Consciousness and the World

By Brian O'Shaughnessy | Go to book overview

24 The Sense of Touch

Through the phenomenon of proprioception we become aware of our bodies, and this is a necessary condition both of the physical actions which are such an important part of animal life generally, and of the individuation of the perceptual sensations which enable the attention to travel beyond its confines onto the world outside in perceptual experiences of a sensuous order. Meanwhile this immediate awareness of the body enables the attention to pass in a non-sensuous manner beyond the surface of the body onto nearby physical objects, for it is through these specific means that there comes to be such a thing as the sense of touch. These two senses, proprioception and touch, might with justice be described as primordial in character. Together they form a closed circle, a unit which stands in no need of epistemological input from the other senses. The discussion which now follows addresses itself to the second element in this 'unit'.


1 Pre-Eminence

(1) Which of the senses is No. 1? A silly question, no doubt; but since I have a weakness for picking X1's or XV's or XV111's as the case may be, let us pursue it a little further. Pretty plainly, by almost any yardstick smell and taste must share fourth and fifth position.
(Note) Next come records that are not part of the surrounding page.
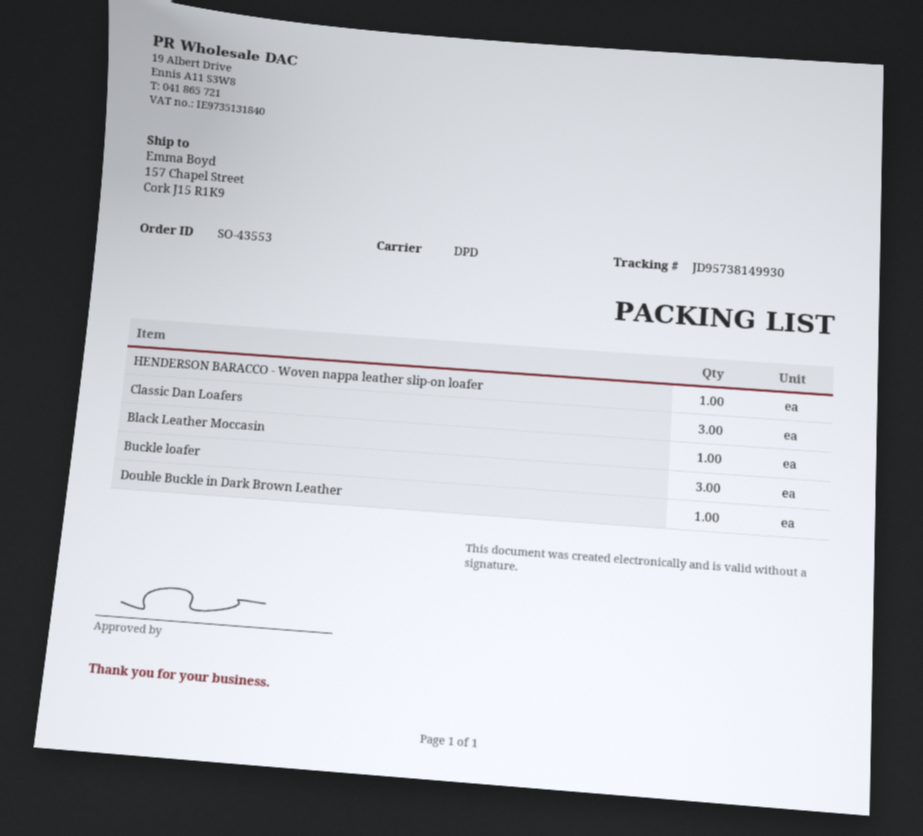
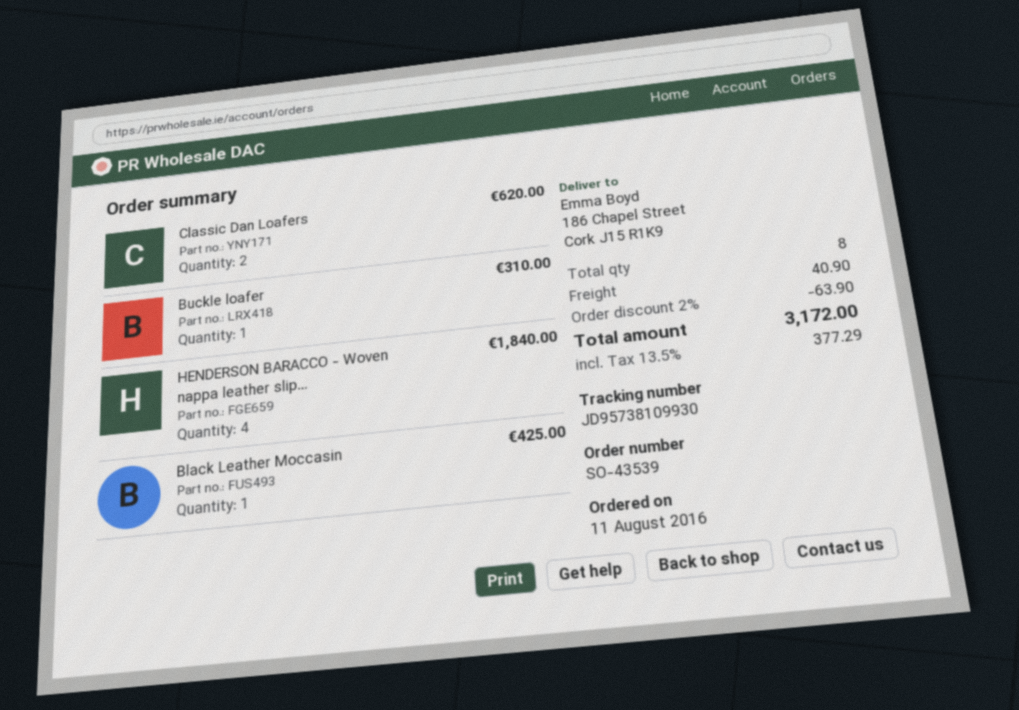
order number: SO-43553 -> SO-43539
tracking number: JD95738149930 -> JD95738109930
ship to: 157 Chapel Street, Cork J15 R1K9 -> 186 Chapel Street, Cork J15 R1K9
HENDERSON BARACCO - Woven nappa leather slip-on loafer: 1 -> 4
Classic Dan Loafers: 3 -> 2
Buckle loafer: 3 -> 1
Double Buckle in Dark Brown Leather: 1 -> none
And a good case can be made out for relegating hearing to No. 3: partly because we intuit sounds but not their source, and partly because auditory space perception is largely merely directional and is in any case rudimentary. Then the following are reasons why sight, the most brilliant of the senses, is a strong claimant for No. 1 position. Thus, it is far and away the most used of the senses, being far and away the most informative; for an entire sector of space, with its contents already labelled along with their spatial properties, is in sight with fine differentiation instantaneously presented to view. Indeed, epistemologically we conduct much of our lives through the sense of sight, precisely because it serves up a sector of the world directly to our awareness (as no other sense does). What more could one ask of a sense?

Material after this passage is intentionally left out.